The canopy offered partial protection from the sun, though the trees also blocked the faint breeze. Every time the trail reached a clearing, they stopped to look for wildlife. "Wild turkey," Eng said once, pointing into tall grass. Further on, C.C. bent over to examine a Jack-in-the-pulpit. An instant later she burst out laughing and swung her hips away. "Sorry, very truly sorry," she said when she saw Eng with his hands over his eyes.
The trail climbed toward a ridge marked on the ranger map as a SCENIC LOOKOUT. The ground cover became a colony of bonsai-like bushes with dark leaves growing thick on splayed limbs. Many of those limbs reached over the trail. C.C. tip-toed through them without harming a twig and reached the top far ahead of Eng.

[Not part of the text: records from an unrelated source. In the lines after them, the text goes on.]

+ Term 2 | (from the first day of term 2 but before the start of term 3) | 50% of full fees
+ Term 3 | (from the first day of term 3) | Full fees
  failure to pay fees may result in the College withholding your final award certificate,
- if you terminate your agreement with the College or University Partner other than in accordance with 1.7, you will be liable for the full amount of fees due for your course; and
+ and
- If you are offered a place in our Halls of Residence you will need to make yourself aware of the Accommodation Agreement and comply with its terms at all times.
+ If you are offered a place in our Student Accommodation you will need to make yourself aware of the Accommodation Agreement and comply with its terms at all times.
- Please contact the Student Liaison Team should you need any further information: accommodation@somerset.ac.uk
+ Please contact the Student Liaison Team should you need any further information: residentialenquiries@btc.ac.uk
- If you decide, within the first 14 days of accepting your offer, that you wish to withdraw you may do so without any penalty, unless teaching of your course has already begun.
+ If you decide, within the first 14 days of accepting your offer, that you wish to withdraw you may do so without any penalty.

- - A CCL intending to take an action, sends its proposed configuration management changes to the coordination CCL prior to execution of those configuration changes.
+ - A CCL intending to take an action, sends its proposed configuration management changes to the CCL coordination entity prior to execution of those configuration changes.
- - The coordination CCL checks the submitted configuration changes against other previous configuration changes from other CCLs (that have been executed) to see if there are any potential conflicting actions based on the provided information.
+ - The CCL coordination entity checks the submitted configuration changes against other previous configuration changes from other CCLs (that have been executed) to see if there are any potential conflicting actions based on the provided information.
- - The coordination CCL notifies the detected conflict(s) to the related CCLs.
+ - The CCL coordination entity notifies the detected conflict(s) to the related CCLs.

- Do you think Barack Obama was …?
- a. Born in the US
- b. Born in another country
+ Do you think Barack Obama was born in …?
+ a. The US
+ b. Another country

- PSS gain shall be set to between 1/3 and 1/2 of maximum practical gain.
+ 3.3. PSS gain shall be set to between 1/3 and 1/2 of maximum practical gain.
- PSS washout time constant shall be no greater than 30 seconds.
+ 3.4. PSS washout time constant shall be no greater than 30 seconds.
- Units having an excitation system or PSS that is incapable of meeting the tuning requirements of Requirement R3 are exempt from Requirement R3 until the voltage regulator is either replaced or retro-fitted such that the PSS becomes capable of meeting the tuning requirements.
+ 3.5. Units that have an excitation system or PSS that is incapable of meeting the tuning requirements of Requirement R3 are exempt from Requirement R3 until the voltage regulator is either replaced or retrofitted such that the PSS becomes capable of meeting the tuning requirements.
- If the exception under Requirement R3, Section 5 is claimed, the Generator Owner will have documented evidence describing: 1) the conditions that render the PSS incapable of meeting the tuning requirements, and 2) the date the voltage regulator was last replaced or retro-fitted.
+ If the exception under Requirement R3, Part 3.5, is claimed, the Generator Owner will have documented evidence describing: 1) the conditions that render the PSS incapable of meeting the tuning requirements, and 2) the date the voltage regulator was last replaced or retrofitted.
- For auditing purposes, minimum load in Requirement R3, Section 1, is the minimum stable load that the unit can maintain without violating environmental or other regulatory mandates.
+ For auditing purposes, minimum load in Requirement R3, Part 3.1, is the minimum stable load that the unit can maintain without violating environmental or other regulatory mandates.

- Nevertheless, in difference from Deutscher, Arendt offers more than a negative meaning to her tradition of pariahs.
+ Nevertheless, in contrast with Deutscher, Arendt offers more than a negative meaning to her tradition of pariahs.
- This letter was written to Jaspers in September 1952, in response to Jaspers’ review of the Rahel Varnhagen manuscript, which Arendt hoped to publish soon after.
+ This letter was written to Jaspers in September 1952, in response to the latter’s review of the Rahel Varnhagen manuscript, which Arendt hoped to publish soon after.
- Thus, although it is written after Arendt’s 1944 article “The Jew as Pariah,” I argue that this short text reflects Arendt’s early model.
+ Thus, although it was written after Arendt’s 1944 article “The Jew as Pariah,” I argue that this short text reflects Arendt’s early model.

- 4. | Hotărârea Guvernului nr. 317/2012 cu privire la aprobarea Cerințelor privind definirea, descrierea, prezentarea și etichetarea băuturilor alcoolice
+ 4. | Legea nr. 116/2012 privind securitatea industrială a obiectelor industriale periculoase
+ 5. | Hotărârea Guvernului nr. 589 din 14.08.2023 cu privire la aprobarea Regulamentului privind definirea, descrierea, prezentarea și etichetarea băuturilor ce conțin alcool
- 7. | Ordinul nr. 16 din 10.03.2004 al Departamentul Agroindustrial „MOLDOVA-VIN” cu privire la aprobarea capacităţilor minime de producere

Trees stretched to the horizon. C.C. had no idea a forest this size still stood in the Midwest. As they passed the water bottle, she side-eyed Eng's arms and wide chest. He had one of those sturdy though less-than-defined builds shaped by regular physical work rather than time in the gym.
"You really are hairy," C.C. said. "Lucky for you the birds have finished nesting."
Eng gestured at her with a head-to-toe motion. "My parents requested the body of a thirtysomething professional golfer. But there was a mix-up."
"I like it when you flatter me," she laughed.
Fatigue heightened by the heat set in during the return trip. The further they hiked, the more they paid attention to their footing rather than look for wildlife. But at the edge of the campsite a burst of white light caused their heads to snap up at the same time.
To the west, a tumbling line of gray-black clouds advanced before a flat, green-tinted sky lit by strobing flashes of lightning.
"Surely there isn't enough time to put up the tent," C.C. said in a low voice.
"It's safer from high winds in the pack."
For whatever reason, C.C. thought it wise to face a thunderstorm while dressed, and she hurried into her shorts and shirt. Eng spread a tarp over their packs. A false dusk fell as dark clouds blocked the sun. Eng handed C.C. a flashlight and asked her to bring the heaviest pieces of sandstone she could carry to weigh down the tarp.
A rushing sound in the trees and the storm hit. C.C. saw Eng dive atop the packs an instant before a wall of wind staggered her. Drenching sheets of water separated them. The volume and force of it blinded C.C. to the lightning hissing overhead and the nearby strikes in the forest. Cracks of thunder broke through the white noise created by the rain.